The TRAVERSE trial (N=5,246), published in 2023 in the New England Journal of Medicine, randomized men aged 45 to 80 with hypogonadism and preexisting cardiovascular disease or elevated cardiovascular risk to transdermal testosterone gel or placebo 8. The primary endpoint of major adverse cardiovascular events (death, nonfatal MI, nonfatal stroke) occurred in 7.0% of the testosterone group versus 7.3% of the placebo group (hazard ratio 0.96, 95% CI 0.78 to 1.17). Non-inferiority was met.
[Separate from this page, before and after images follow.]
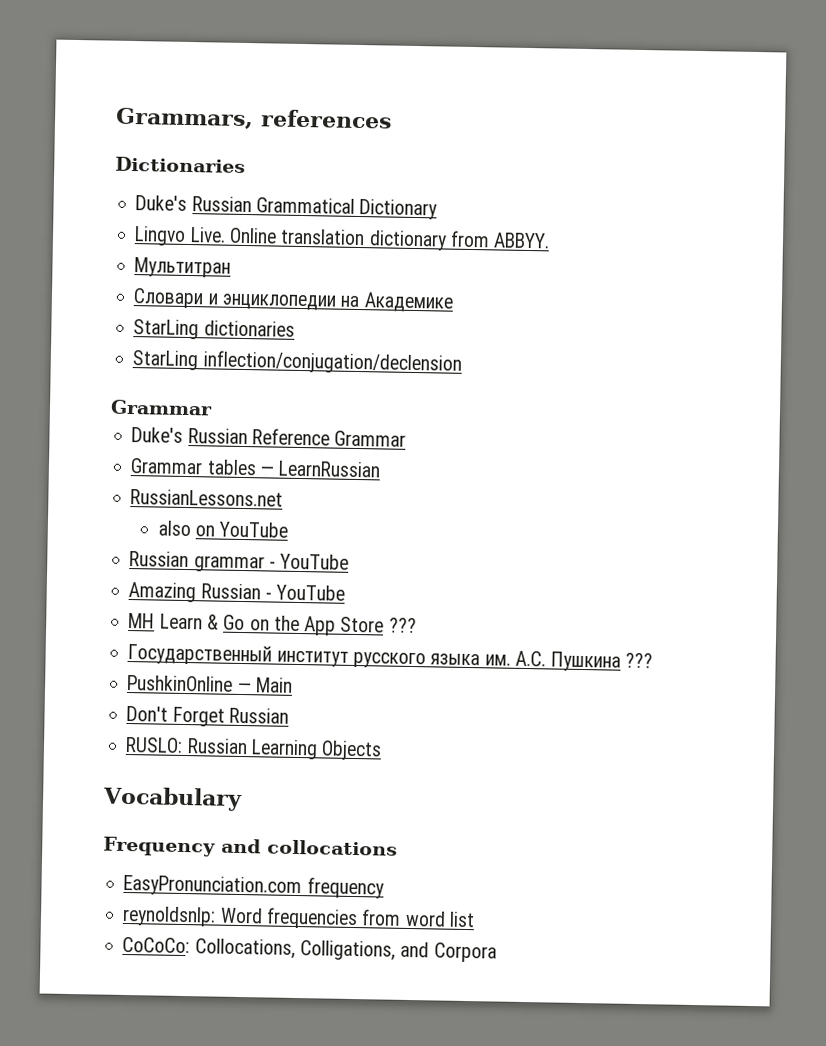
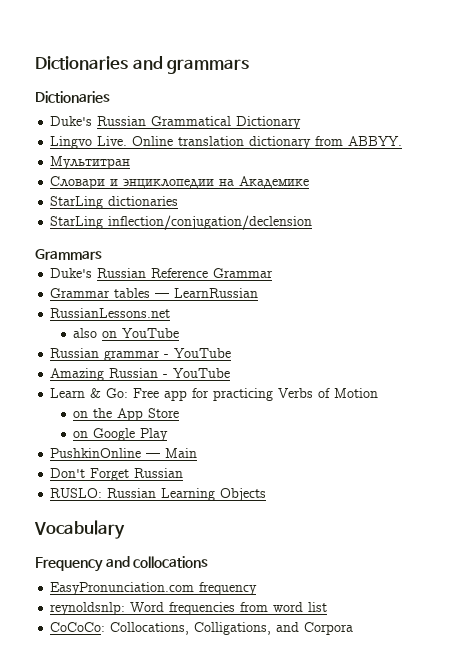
- Grammars, references
+ Dictionaries and grammars
  StarLing inflection/conjugation/declension
- Grammar
+ Grammars
- MH Learn & Go on the App Store ???
- Государственный институт русского языка им. А.С. Пушкина ???
+ Learn & Go: Free app for practicing Verbs of Motion
+ on the App Store
+ on Google Play

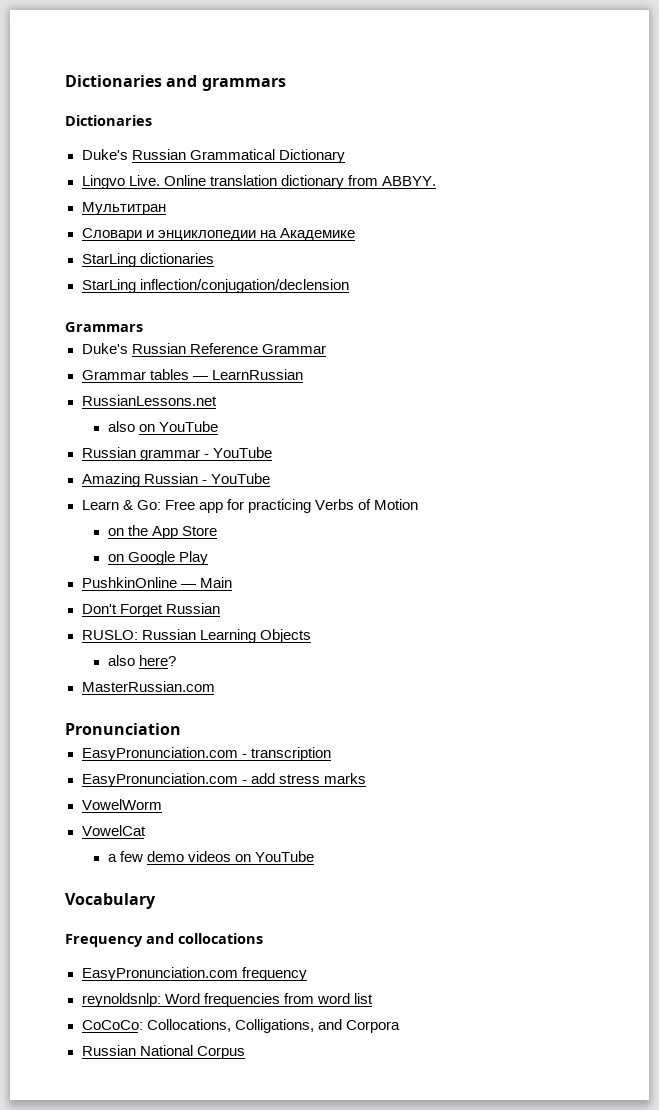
+ also here?
+ MasterRussian.com
+ Pronunciation
+ EasyPronunciation.com - transcription
+ EasyPronunciation.com - add stress marks
+ VowelWorm
+ VowelCat
+ a few demo videos on YouTube
+ Russian National Corpus

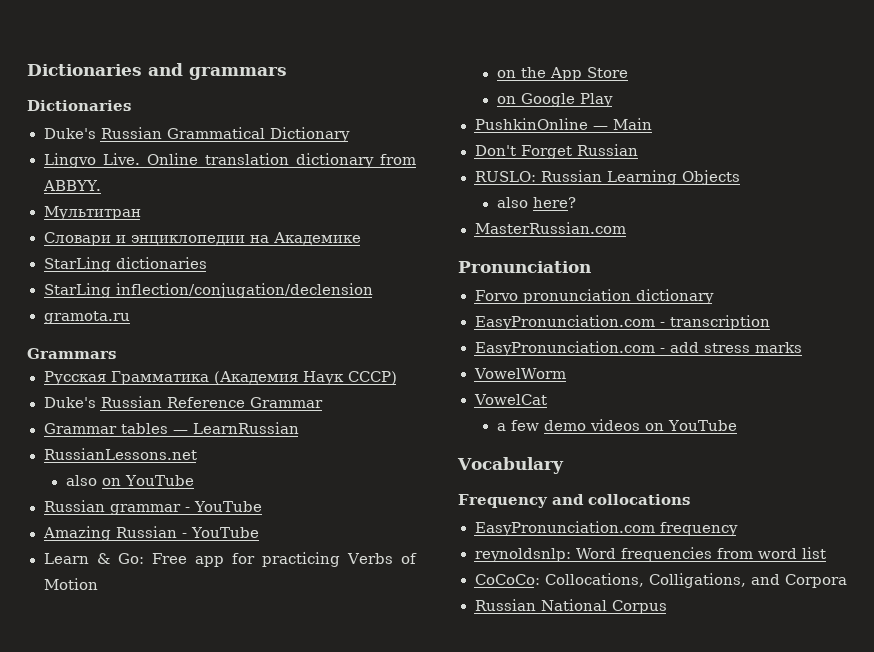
+ gramota.ru
+ Русская Грамматика (Академия Наук СССР)
+ Forvo pronunciation dictionary

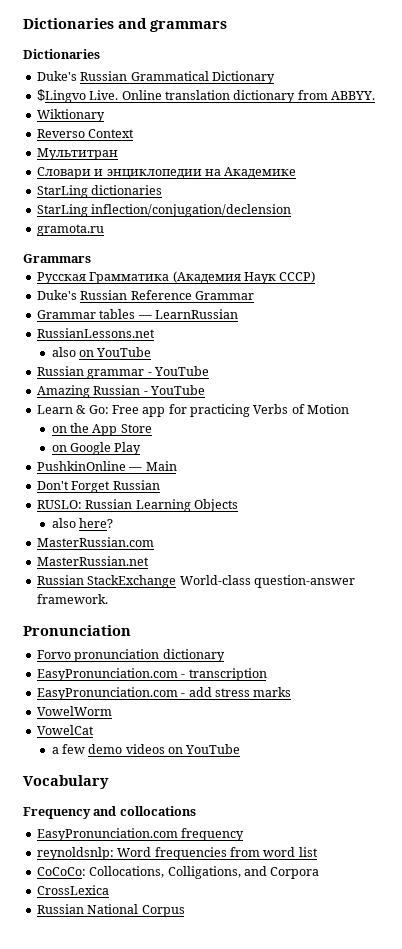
- Lingvo Live.
+ $Lingvo Live.
+ Wiktionary
+ Reverso Context
+ MasterRussian.net
+ Russian StackExchange World-class question-answer framework.
+ CrossLexica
The Endocrine Society's 2018 guideline, authored by Bhasin et al., recommends: "Clinicians should inform patients of the absence of definitive evidence regarding testosterone therapy and cardiovascular risk before initiating treatment" 10.

Venous Thromboembolism

TRAVERSE also identified a secondary signal: the incidence of pulmonary embolism was higher in the testosterone group (0.9% vs. 0.5%), though the overall venous thromboembolism composite did not reach statistical significance. The finding has prompted the Endocrine Society to recommend that clinicians discuss VTE risk with patients who have preexisting thrombophilic conditions.
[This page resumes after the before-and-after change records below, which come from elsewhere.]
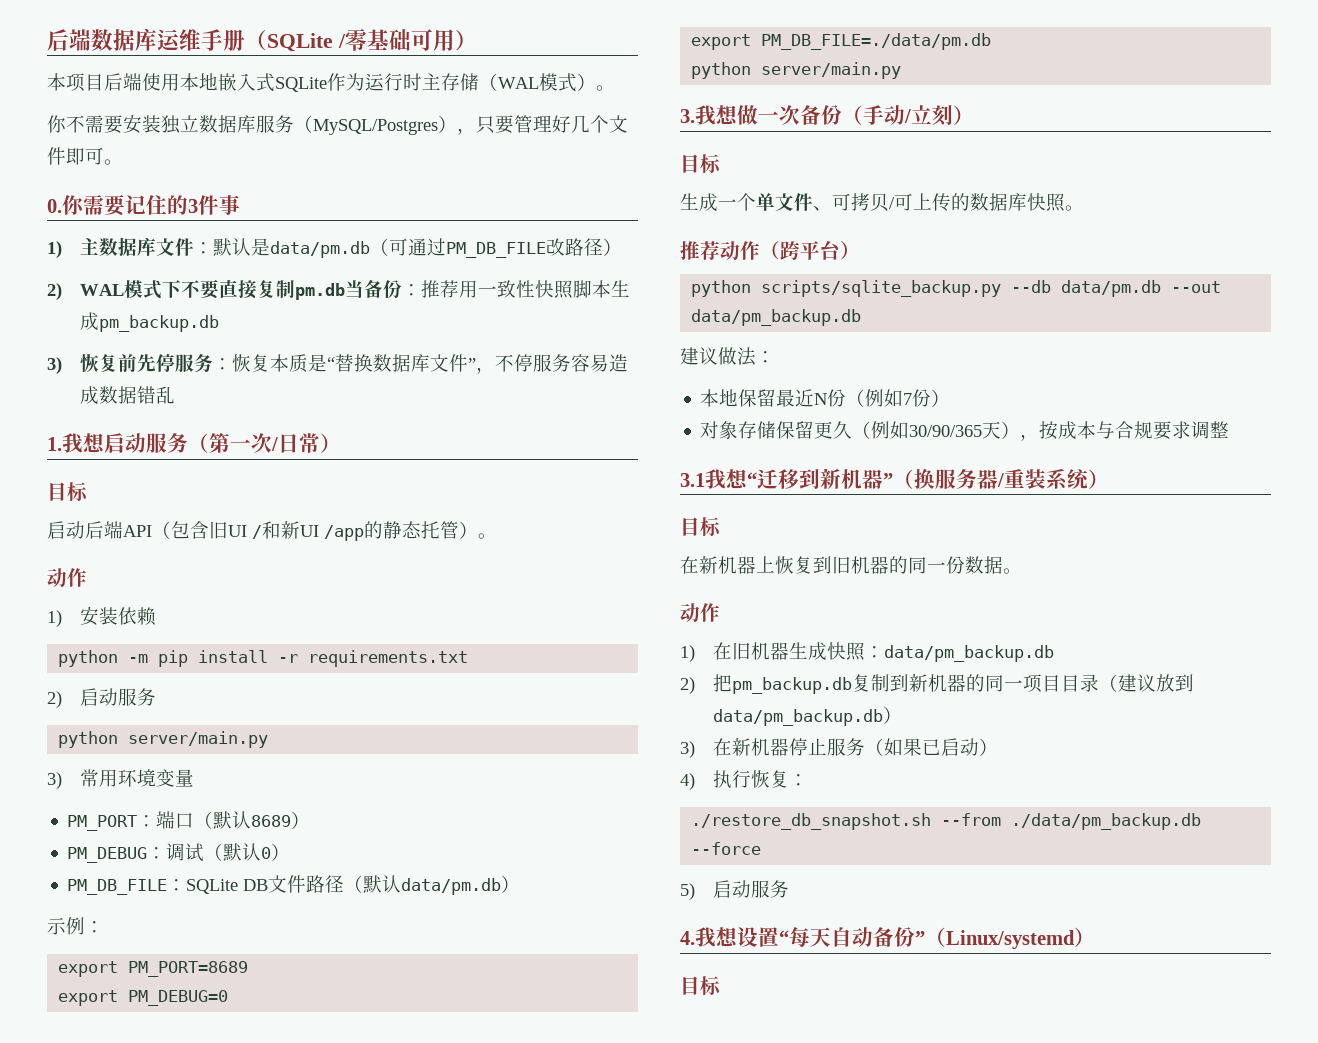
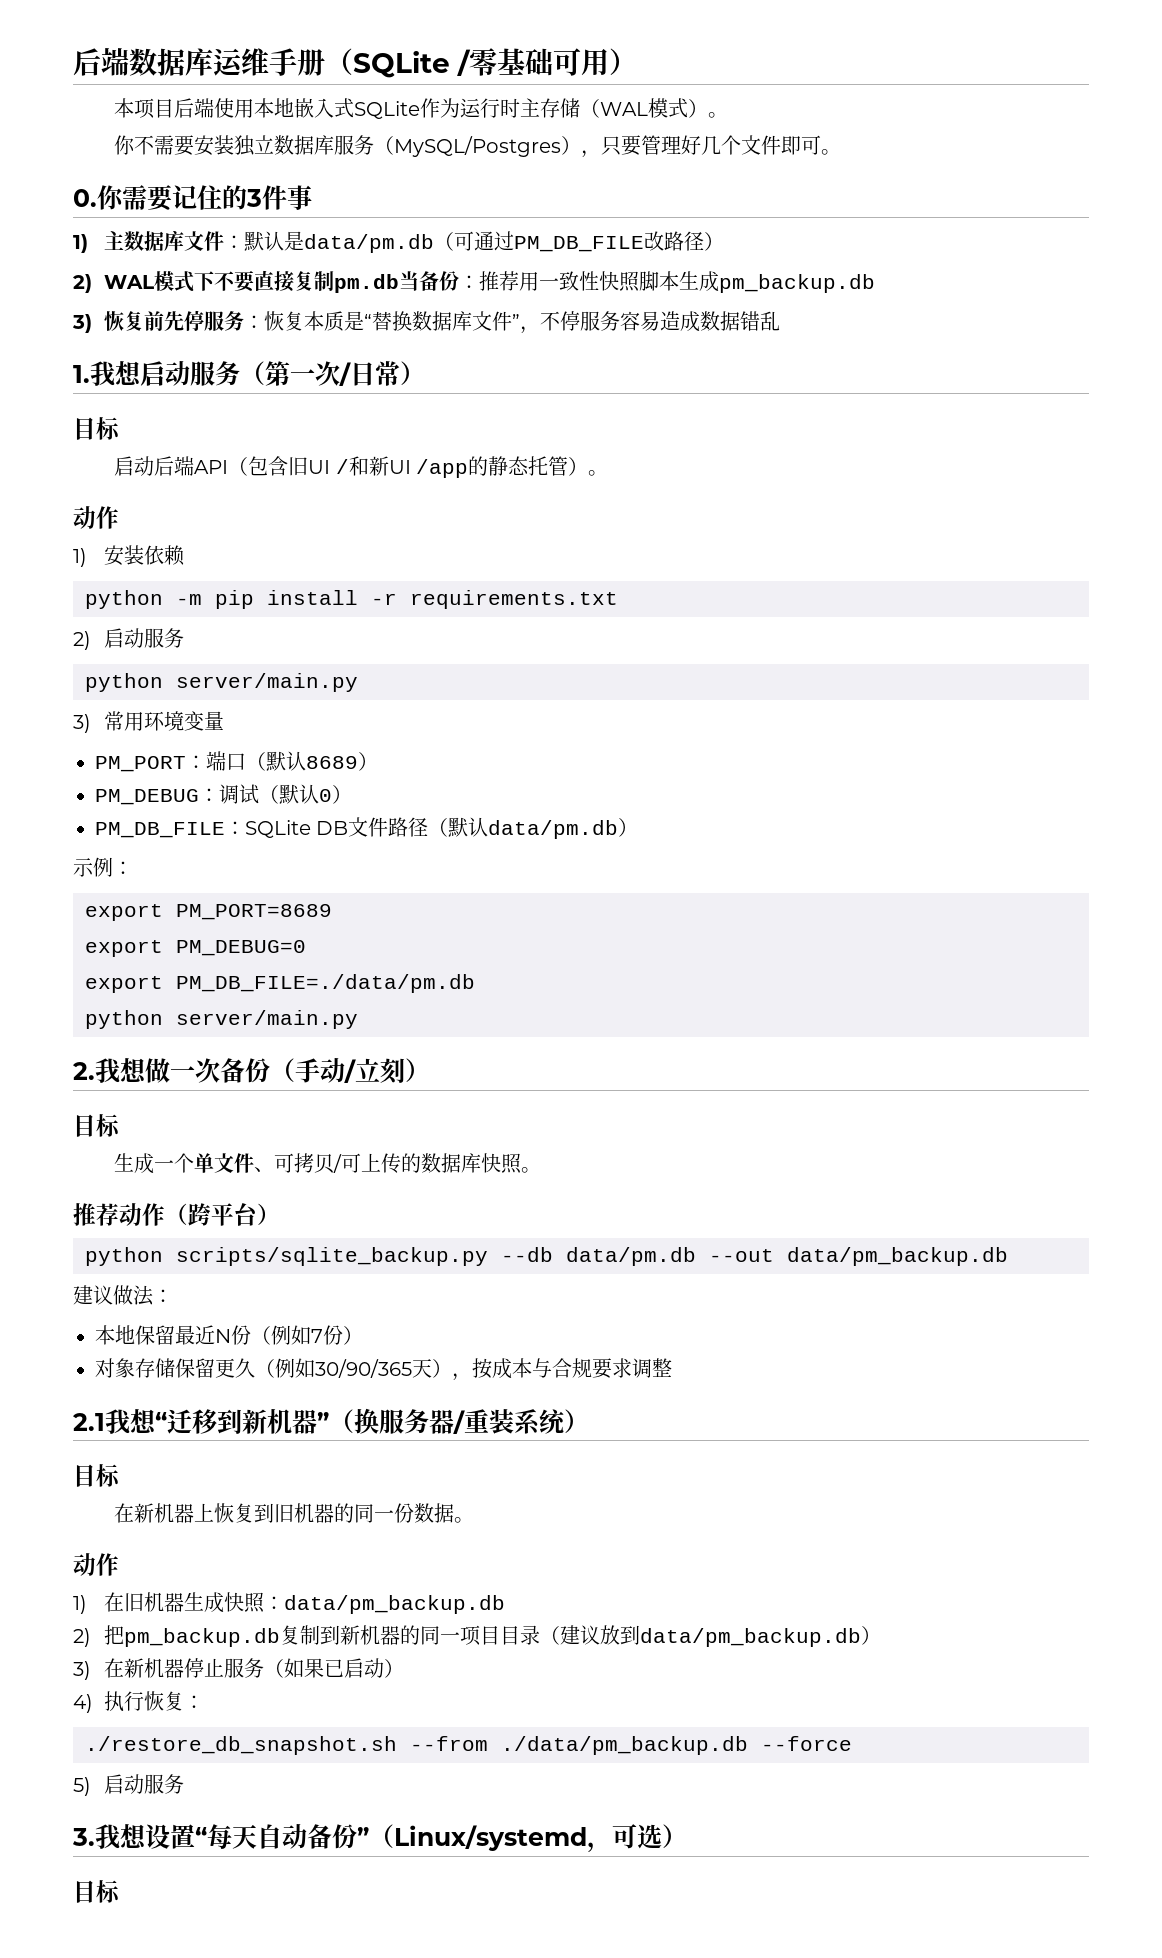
- 3.我想做一次备份（手动/立刻）
+ 2.我想做一次备份（手动/立刻）
- 3.1我想“迁移到新机器”（换服务器/重装系统）
+ 2.1我想“迁移到新机器”（换服务器/重装系统）
- 4.我想设置“每天自动备份”（Linux/systemd）
+ 3.我想设置“每天自动备份”（Linux/systemd，可选）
AndroGel's Place in Current Clinical Practice

AndroGel remains available as both branded (1.62%) and generic (1%) formulations. It is no longer the only transdermal testosterone gel, but its trial evidence base is the deepest of any topical testosterone product.

Current Prescribing Patterns

Topical testosterone gels accounted for roughly 35% of testosterone prescriptions dispensed in the U.S. In 2024, with intramuscular testosterone cypionate regaining share due to lower cost. Among gels, generic testosterone 1% captures the majority of volume. Branded AndroGel 1.62% retains a niche among patients who prefer the smaller application volume or whose insurance formularies cover the branded product.

Monitoring Requirements

The Endocrine Society guideline recommends checking serum testosterone, hematocrit, and PSA at 3 to 6 months after initiation, then annually 10. Hematocrit above 54% requires dose reduction or temporary discontinuation. PSA velocity exceeding 1.4 ng/mL per year warrants urologic evaluation, though testosterone therapy has not been shown to increase prostate cancer incidence in randomized trials through follow-up periods of up to 3.5 years.

Prescribers initiating AndroGel or its generic equivalents should confirm morning total testosterone below 300 ng/dL on at least two separate measurements, identify a pathologic etiology when possible, and counsel patients on secondary transfer precautions including hand washing and covering the application site with clothing after the gel dries 10.